Equilibrium Analysis of the U1A/U1hpII Interaction-- The U1A protein, which has a structural role in U1snRNP, has two RRMs (25). Only the N-terminal RRM domain, however, is required for binding to U1hpII RNA (26-28). The same RRM also mediates binding of U1A to two adjacent target sites in the 3'-untranslated region of its own mRNA, thereby autoregulating U1A expression by preventing polyadenylation (29). We used a 101-amino acid N-terminal U1A fragment (referred to here as U1A; previously shown to be required and sufficient for specific, high affinity binding to U1hpII RNA (27, 28); see Fig. 1A). Before initiating kinetic analyses on the biosensor, we assessed the equilibrium binding affinity of the recombinant human U1A polypeptide using traditional gel shift experiments (Fig. 2A). Triplicate experiments yielded an equilibrium binding constant (KD) of 4.7 ± 0.7 × 10-11 M, which agreed well with published values (13, 30, 31).
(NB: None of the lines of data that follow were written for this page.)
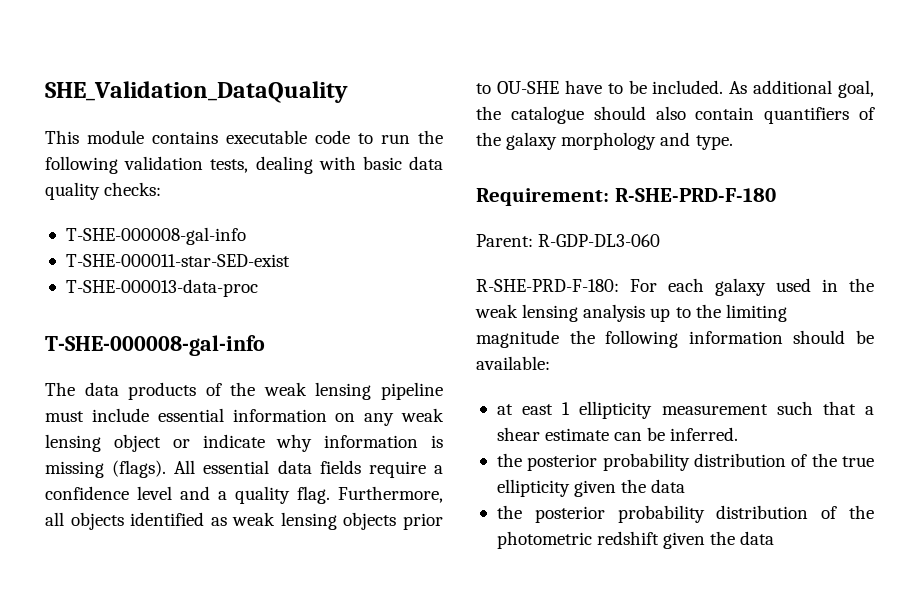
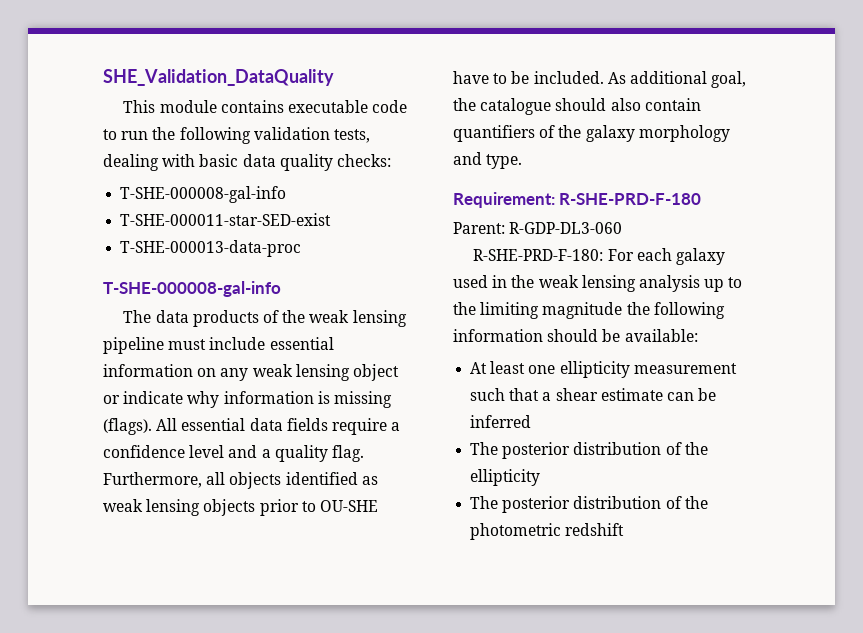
[496,402,571,415] at east 1 -> [470,361,556,374] At least one
[670,427,739,441] [496,453,875,471] [496,479,686,497] [496,505,705,523] inferred. // the posterior probability distribution of the true ellipticity given the data // the posterior probability -> [470,415,532,428] [470,442,708,459] [470,469,541,486] [470,496,571,513] inferred // The posterior distribution of the ellipticity // The posterior
[663,531,775,549] given the data -> (625, 529) none

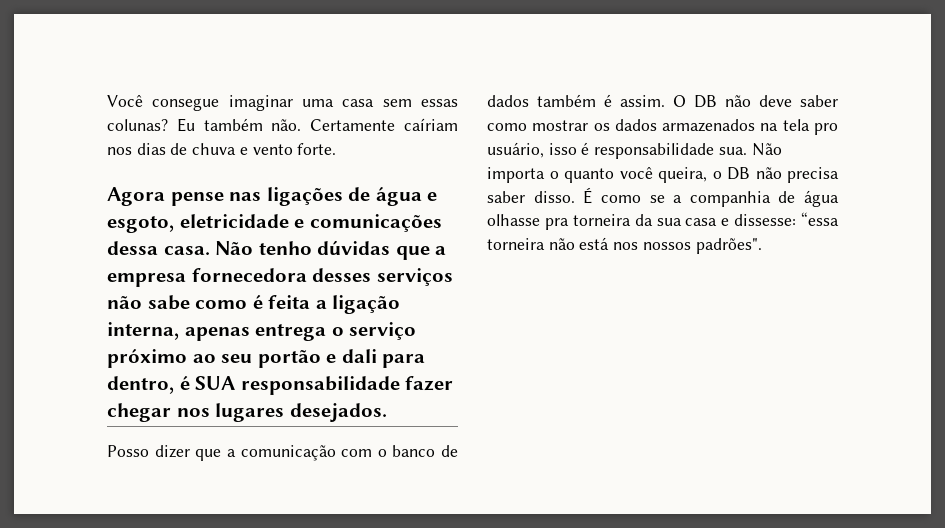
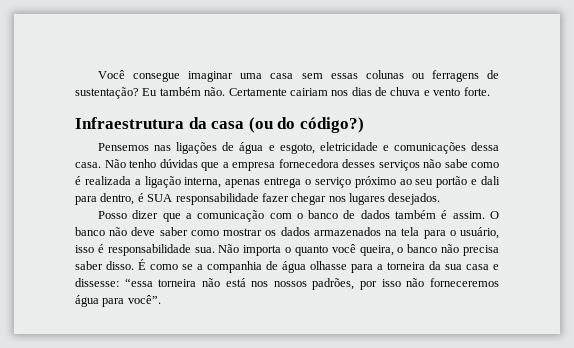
[107,119,168,131] colunas? -> [365,70,499,82] [75,87,139,99] colunas ou ferragens de sustentação?
[404,118,459,131] caíriam -> [289,88,328,96] cairiam
[107,187,224,206] Agora pense -> [75,117,364,133] [98,143,150,151] Infraestrutura da casa (ou do código?) // Pensemos
[268,295,311,309] feita -> [84,176,131,185] realizada
[694,95,717,108] DB -> [75,227,105,236] banco
[814,123,838,135] pro -> [423,230,456,239] para o
[727,167,750,180] DB -> [407,244,438,253] banco
[544,218,569,230] pra -> [351,264,383,273] para a
[695,238,762,254] padrões". -> [312,278,499,290] [75,295,161,307] padrões, por isso não forneceremos água para você”.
Although equilibrium analysis provides information about the affinity of a molecular interaction, it provides no insight into the kinetics underlying the binding mechanism. To obtain kinetic data for the U1A/U1hpII interaction, a BIACORE surface plasmon resonance-based biosensor was used to monitor the formation of the complexes in real time (32, 33).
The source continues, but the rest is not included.